Family evicted 'for racial abuse'

Sarah Hutton (Pic: Toby Williams)
Sarah Hutton was forced to move by Edinburgh City Council

An Edinburgh family has been evicted from their home following claims that they had racially abused their neighbours over a period of years.

Sarah Hutton, 36, and her five children were forced to move from their home in Wardieburn on Thursday after being accused of harassing other residents.

It is one of the first evictions on the basis of racial abuse and harassment secured by Edinburgh City Council.

The family has moved into private accommodation in Edinburgh.

Officials said incidents included extensive vandalism including damaging cars, smashing public toilets, kicking open stair doors and breaking door-entry systems, throwing stones and bricks at people and houses, smashing windows and threats and general abuse to neighbours.

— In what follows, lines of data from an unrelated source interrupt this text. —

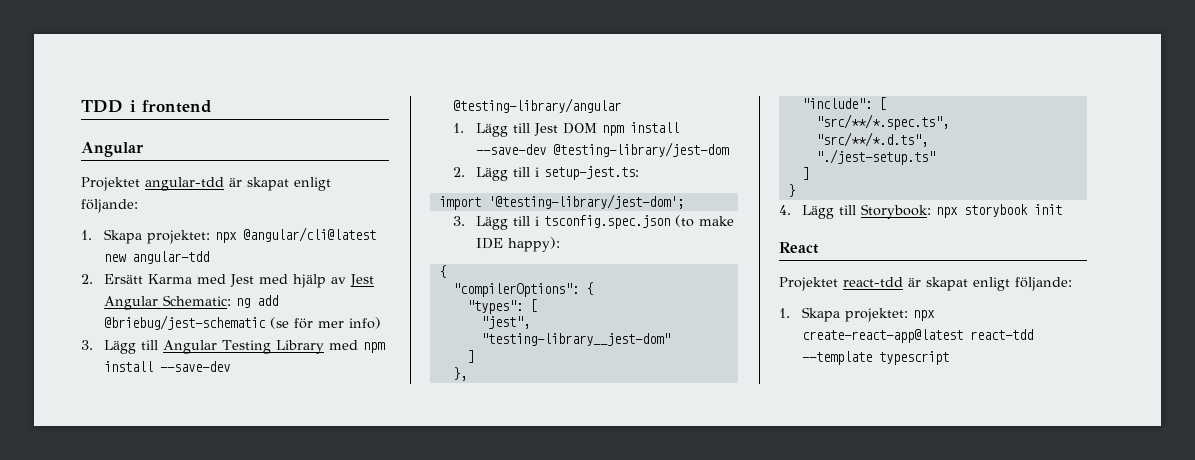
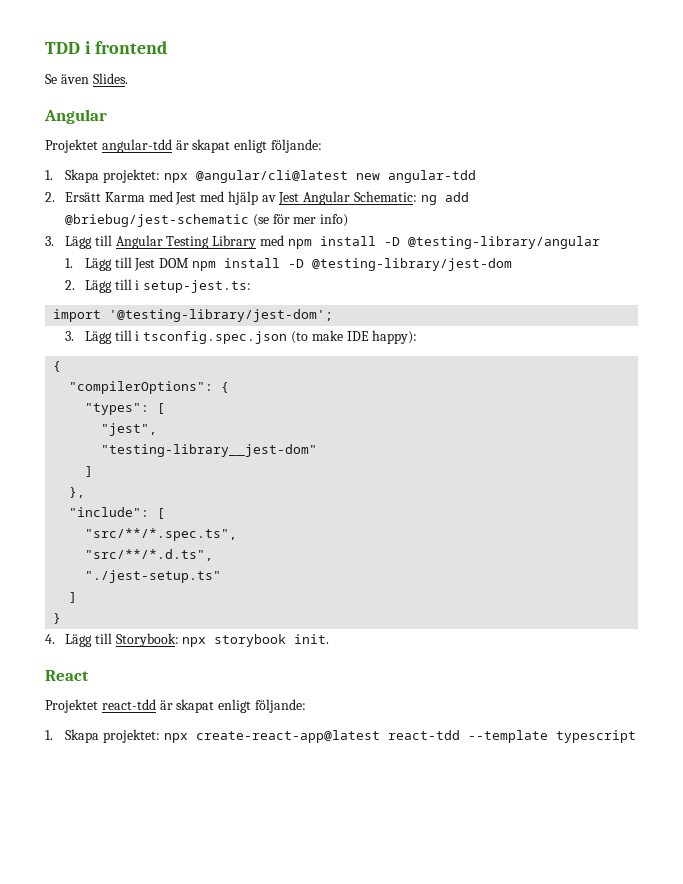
+ Se även Slides.
- 3. Lägg till Angular Testing Library med npm install --save-dev @testing-library/angular
+ 3. Lägg till Angular Testing Library med npm install -D @testing-library/angular
- 1. Lägg till Jest DOM npm install --save-dev @testing-library/jest-dom
+ 1. Lägg till Jest DOM npm install -D @testing-library/jest-dom
- 4. Lägg till Storybook: npx storybook init
+ 4. Lägg till Storybook: npx storybook init.

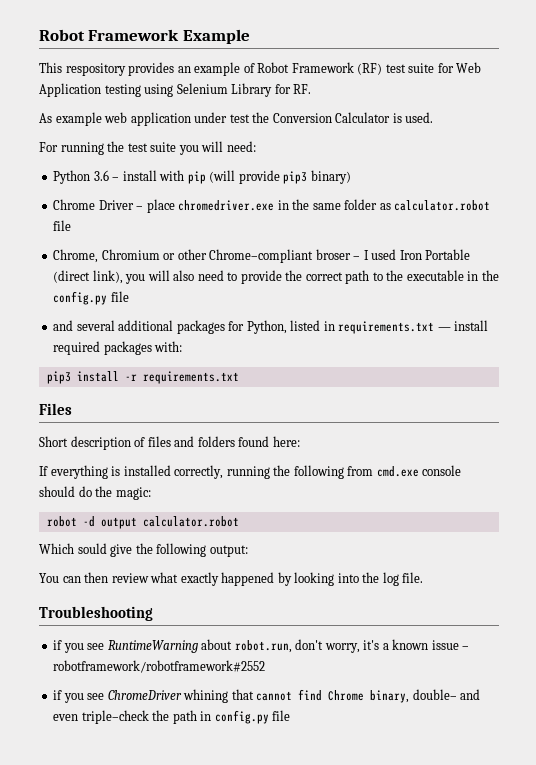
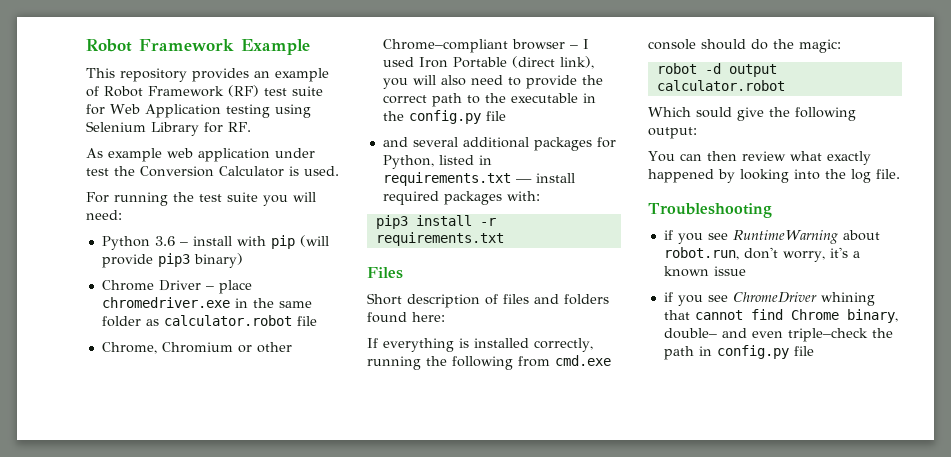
- This respository provides an example of Robot Framework (RF) test suite for Web Application testing using Selenium Library for RF.
+ This repository provides an example of Robot Framework (RF) test suite for Web Application testing using Selenium Library for RF.
- Chrome, Chromium or other Chrome–compliant broser – I used Iron Portable (direct link), you will also need to provide the correct path to the executable in the config.py file
+ Chrome, Chromium or other Chrome–compliant browser – I used Iron Portable (direct link), you will also need to provide the correct path to the executable in the config.py file
- if you see RuntimeWarning about robot.run, don't worry, it's a known issue – robotframework/robotframework#2552
+ if you see RuntimeWarning about robot.run, don't worry, it's a known issue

One family was even forced to move from the area after they were subjected to years of racial abuse, racist graffiti and assault.

Praise should go to residents for standing up and giving evidence against these people despite fears they may have
Paul Edie
Edinburgh City Council

Before the family was evicted the council said it used "every resource available" to work on ways to improve behaviour and to "prevent nuisance".

The local authority said it had sent the tenant "numerous warning letters" and had organised joint visits from the council and the police on more than one occasion.

She was also offered support with tenancy issues from the council's neighbourhood support team.

However the council said in this case legal action was necessary due to the "serious nature of the complaints" and because the family made no effort to change their behaviour.

Paul Edie, Edinburgh City Council community safety leader, said: "This action sends a clear message that we will not tolerate any sort of racially motivated harassment.

"Praise should go to residents for standing up and giving evidence against these people despite fears they may have."

Ch Insp Denise Mulvaney, of Lothian and Borders Police, said: "We take the issue of hate crime very seriously, and we believe the robust action taken in this case was the right thing to do and has resulted in the right outcome."